Africa-Press – Gabon. Libreville accueille, depuis ce mercredi 21 janvier, les premières assises de la Conférence internationale de la presse francophone (Cipref). Jusqu’au 25 janvier, cet événement réunit des journalistes de 25 pays autour du thème: « L’Intelligence Artificielle et son impact sur les médias ». Durant quatre jours, les experts et professionnels de la presse exploreront les opportunités offertes par cette technologie tout en restant vigilants face aux risques qu’elle peut engendrer.
Inaugurées à l’Université Internationale de Libreville par le ministre gabonais de la Communication et des Médias, Germain Biahodjow, ces assises visent à définir comment maintenir les standards de rigueur, d’indépendance et d’éthique face aux évolutions technologiques. L’enjeu est de transformer l’intelligence artificielle en un outil complémentaire au service d’une information fiable.

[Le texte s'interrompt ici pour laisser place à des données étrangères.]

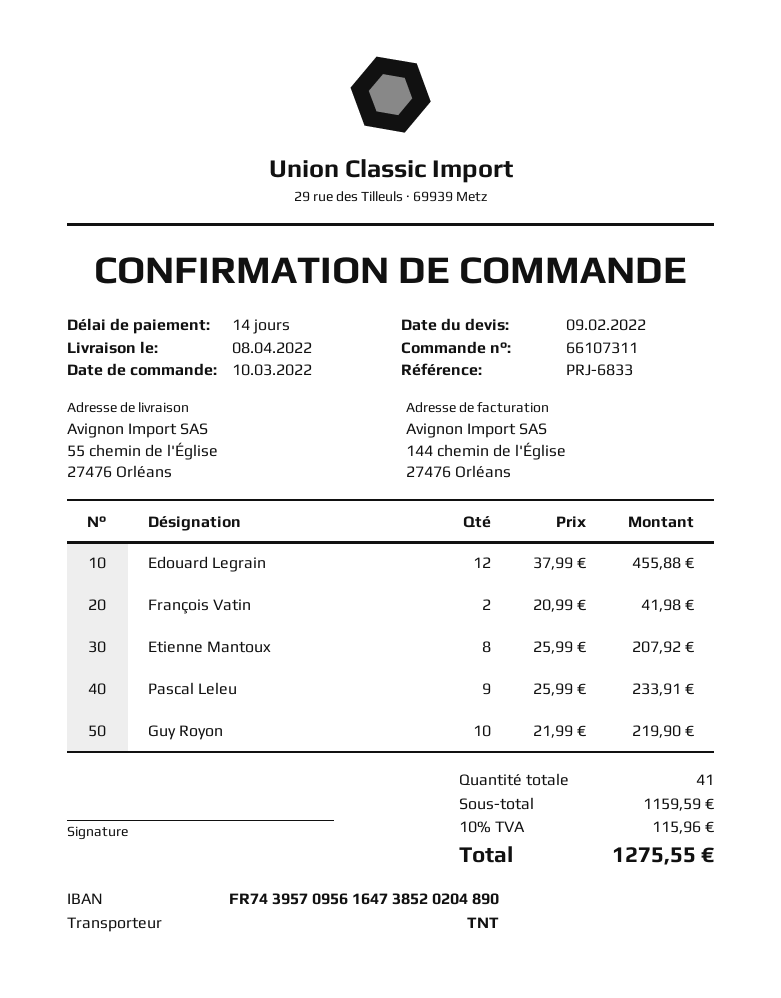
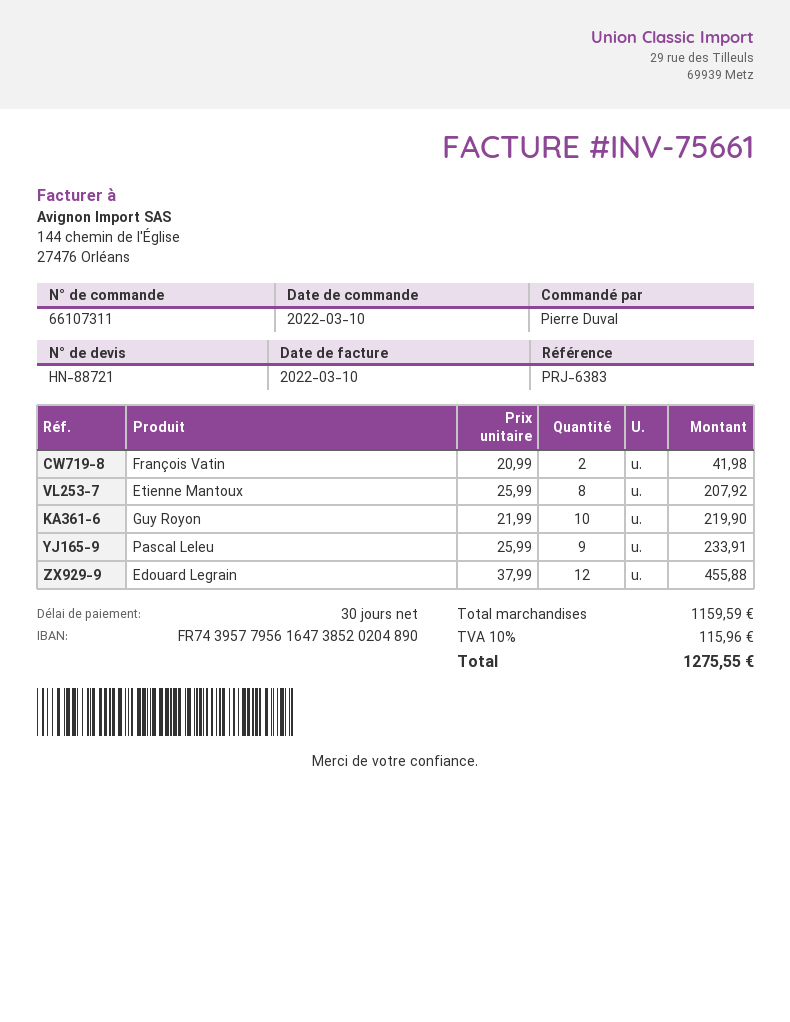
payment terms: 14 days -> 30 days
reference: PRJ-6833 -> PRJ-6383
bank account: FR7439570956164738520204890 -> FR7439577956164738520204890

Cette réflexion est d’autant plus cruciale que les nouvelles technologies redéfinissent les pratiques journalistiques et les attentes du public. En présence de plusieurs personnalités, dont la mairesse de Ntoum et le représentant du vice-président du gouvernement, le président de la Cipref, Désiré Ename, a souligné les défis majeurs de cette rencontre: «Aujourd’hui, plus que jamais, notre métier est confronté à des mutations profondes. Les modèles traditionnels vacillent, les habitudes d’information changent et la technologie avance à une vitesse que nul ne peut ignorer».
Face à ces mutations, Désiré Ename a affirmé avoir fait le choix de ne pas subir, «mais de penser, d’anticiper et de construire». Pour lui, ce thème s’inscrit dans une révolution incontournable, mais il rappelle qu’aucune innovation «ne doit nous faire perdre l’essentiel». Au cœur de cette révolution demeure une exigence non négociable: l’éthique, la rigueur, la responsabilité, et la défense de la vérité et de la dignité humaine. «Ce sont ces valeurs qui font notre profession», a-t-il martelé.
En accueillant cet événement, le ministre Germain Biahodjow a précisé que le Gabon «affirme sa volonté de participer activement à la réflexion globale sur l’avenir des médias». Il a également réaffirmé l’attachement du pays à une presse libre et engagée au service de la démocratie.
De son côté, Zépherine Etotowa Ntutume, mairesse de la commune de Ntoum qui abrite les travaux, a souligné le rôle essentiel des collectivités territoriales. En raison de leur proximité avec les populations, elles doivent «soutenir la formation et promouvoir des usages de l’IA respectueux des cultures et des valeurs humaines».
Au-delà de la thématique technique, la Cipref ambitionne de mobiliser la presse francophone autour d’un idéal commun: créer un espace de dialogue et d’action pour fédérer les énergies par-delà les frontières et les rédactions. En attendant, les travaux se poursuivent à l’Université internationale de Libreville à travers des tables rondes, des ateliers et des masterclass.